The cross product between two vectors $\vec{A}$ and $\vec{B}$ is defined to be

$\vec{A} \times \vec{B} = | | \vec{A} | | \cdot | | \vec{B} | | \cdot \sin \left(\theta\right) \cdot \hat{n}$,

where $\hat{n}$ is a unit vector given by the right hand rule, and $\theta$ is the angle between $\vec{A}$ and $\vec{B}$ and must satisfy $0 \le \theta \le \pi$.

For of the unit vectors $\hat{i}$, $\hat{j}$ and $\hat{k}$ in the direction of $x$, $y$ and $z$ respectively, using the above definition of cross product gives the following set of results.
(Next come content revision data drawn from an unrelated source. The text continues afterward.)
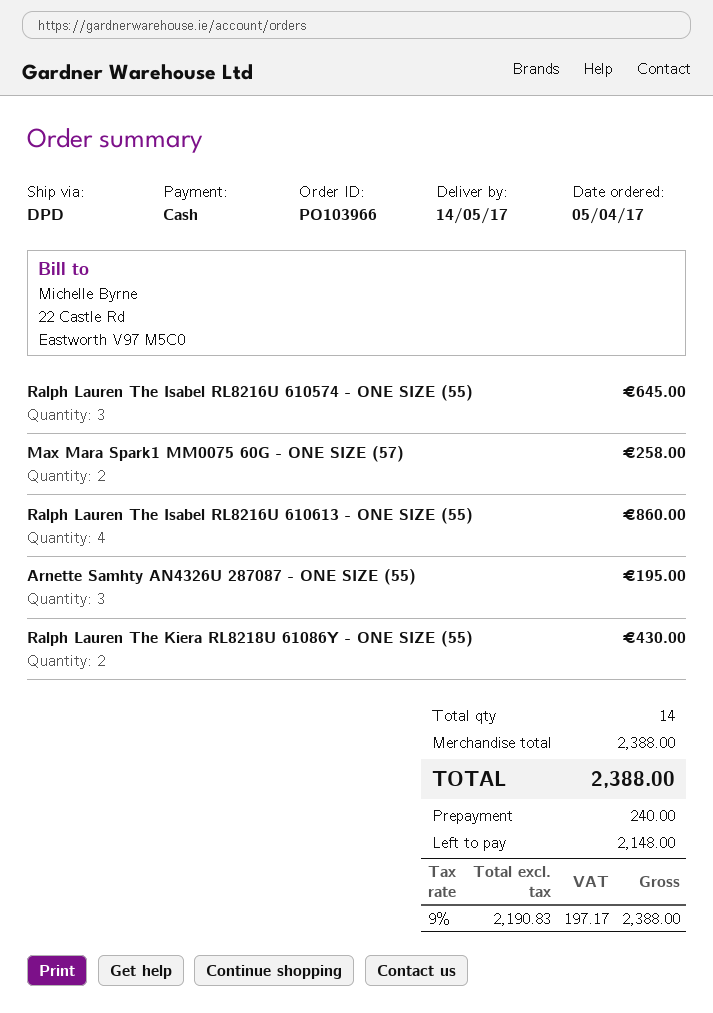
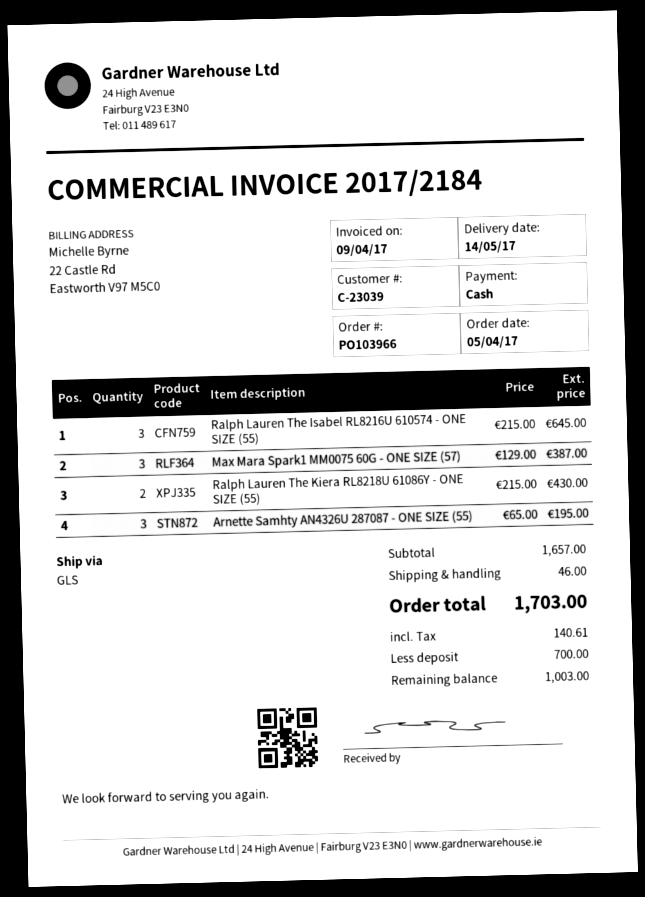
shipping method: DPD -> GLS
Max Mara Spark1 MM0075 60G - ONE SIZE (57): 2 for 258.00 -> 3 for 387.00
Ralph Lauren The Isabel RL8216U 610613 - ONE SIZE (55): 4 for 860.00 -> none
subtotal: 2388.00 -> 1657.00
shipping: none -> 46.00
tax: 197.17 -> 140.61
total: 2388.00 -> 1703.00
deposit: 240.00 -> 700.00
balance: 2148.00 -> 1003.00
$\textcolor{w h i t e}{\begin{matrix}\textcolor{b l a c k}{\hat{i} \times \hat{i} = \vec{0}} & \textcolor{b l a c k}{q \quad \hat{i} \times \hat{j} = \hat{k}} & \textcolor{b l a c k}{q \quad \hat{i} \times \hat{k} = - \hat{j}} \\ \textcolor{b l a c k}{\hat{j} \times \hat{i} = - \hat{k}} & \textcolor{b l a c k}{q \quad \hat{j} \times \hat{j} = \vec{0}} & \textcolor{b l a c k}{q \quad \hat{j} \times \hat{k} = \hat{i}} \\ \textcolor{b l a c k}{\hat{k} \times \hat{i} = \hat{j}} & \textcolor{b l a c k}{q \quad \hat{k} \times \hat{j} = - \hat{i}} & \textcolor{b l a c k}{q \quad \hat{k} \times \hat{k} = \vec{0}}\end{matrix}}$

Also, note that cross product is distributive.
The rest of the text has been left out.